Comparative genomic analysis of the two strains identified a number of genomic regions and genes containing virulence factors. Of particular interest was the discovery of a novel plasmid
pPAA3 that was previously unknown in the genus Photorhabdus. The pPAA3 plasmid contains a Type IV secretion system similar to the pCRY plasmid in Yersinia pestis. Type IV secretion systems are well-known virulence factors, involved in delivering ‘effectors’ AZD6244 such as toxins into eukaryotic cells. We speculate that this plasmid may be responsible for the ability of the Australian isolates to invade nonphagocytic cells in tissue culture, which is not seen in the closely related US isolates that lack this plasmid (Costa et al., 2009). We used a combination of Illumina, 454 and Sanger sequencing
to gather primary sequence data for the P. asymbiotica Kingscliff genome. We also constructed libraries to provide both Illumina-based paired-end reads and large insert fosmid libraries for conventional Sanger-based end sequencing (see Supporting Information, Appendix S1 for details). We used three different workflows, combining different types of sequence data with different assembly algorithms, to look for the optimal de novo assembly (see Fig. S1). The first (Workflow A) used the VCAKE pipeline (Reinhardt et al., 2009) to perform a hybrid assembly of the 454 data and the Illumina paired and unpaired reads. Illumina reads were de novo clustered with vcake version Bortezomib 1.03 into GNA12 VCAKE contigs. Newbler then assembles VCAKE contigs and 454 long reads into hybrid contigs. The Newbler scaffolder orients the hybrid contigs into larger hybrid scaffolds using
454 paired-end data. Hybrid scaffolds are cleaned of 1–2 base pairs (bp) indels using Illumina read depth; longer gaps within scaffolds were filled with unused VCAKE and hybrid contigs in Finisher. Finally, polymorphism and coverage in the scaffolds were used to identify any putative repeat regions.
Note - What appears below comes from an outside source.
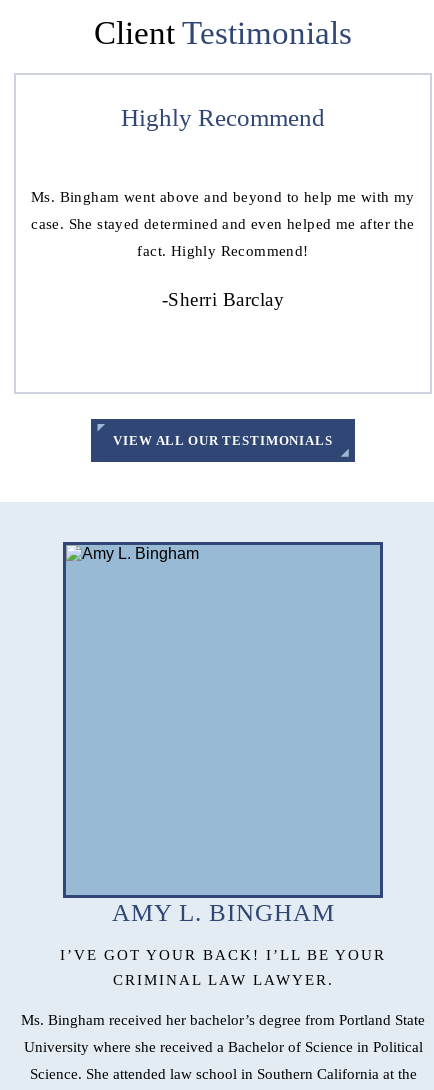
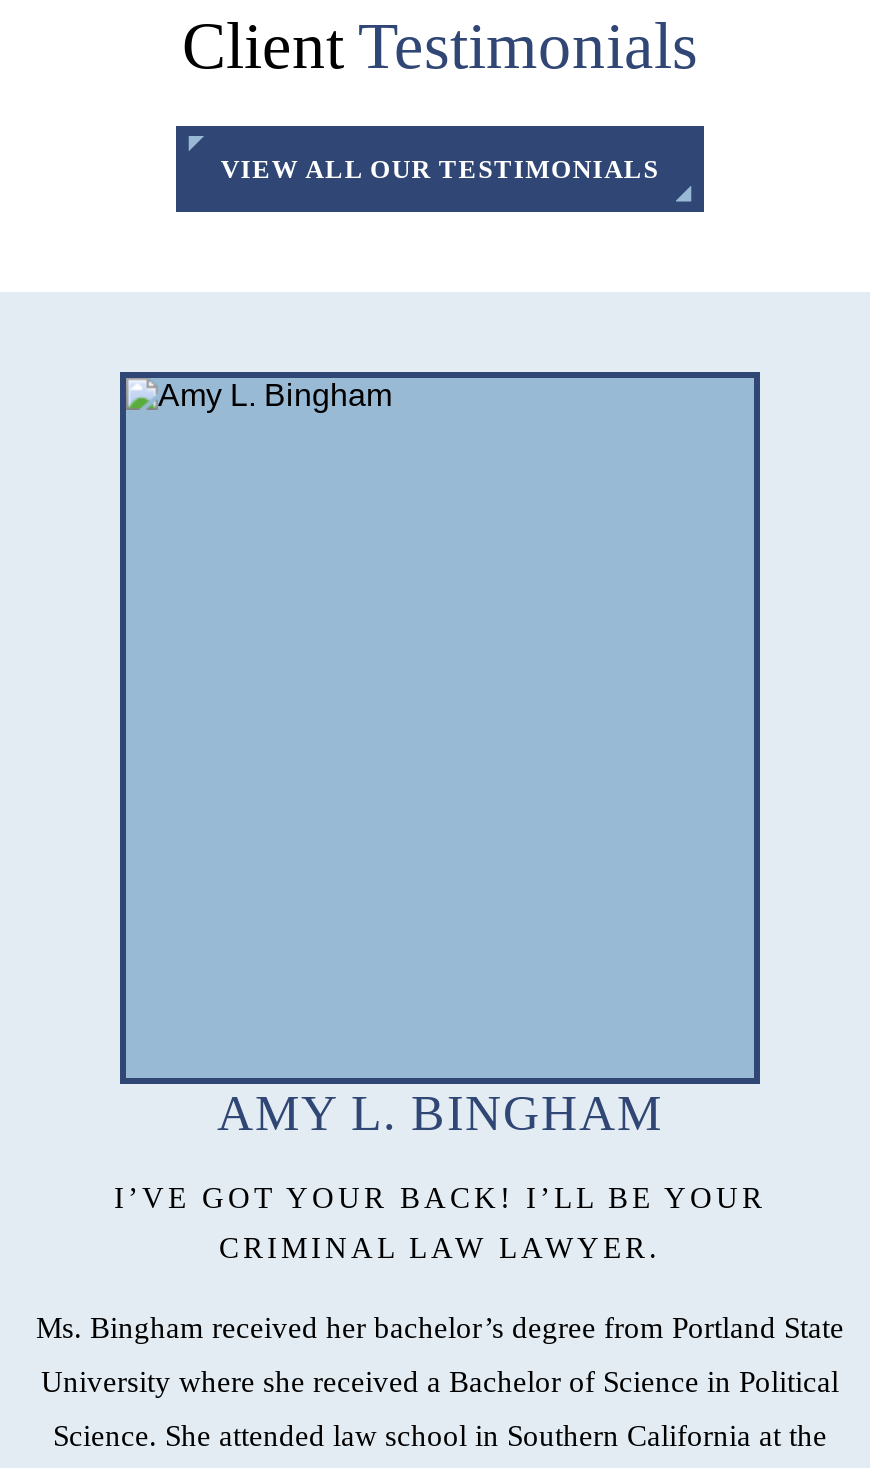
[31,104,415,310] Highly Recommend | Ms. Bingham went above and beyond to help me with my | case. She stayed determined and even helped me after the | fact. Highly Recommend! | -Sherri Barclay -> none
The second workflow (Workflow B) used the velvet assembler (version 0.7.27) to produce an assembly of the Illumina paired read data. The third workflow (Workflow C) was a hybrid assembly of Illumina paired read data and 454 data using the VELVET assembler. Once the assemblies were complete, Sanger-derived fosmid end sequences were aligned to the different assemblies to verify that the contigs were in the correct orientation. Sequence alignments were performed using the newbler gsmapper software, providing the assembly contigs as a reference sequence. Alignments were visualized using Seqman (dna star version 8). The optimal draft assembly was selected by choosing the output that had the optimal characteristics of high N50, low N and a sum of contigs equal to the estimated genome size, which was estimated to be ∼5 Mb. For comparisons with the finished genome of P. asymbiotica ATCC43949, Illumina paired-end reads were mapped both to the genome and to the pPAU1 and pCRY plasmids using the maq assembler version 0.6.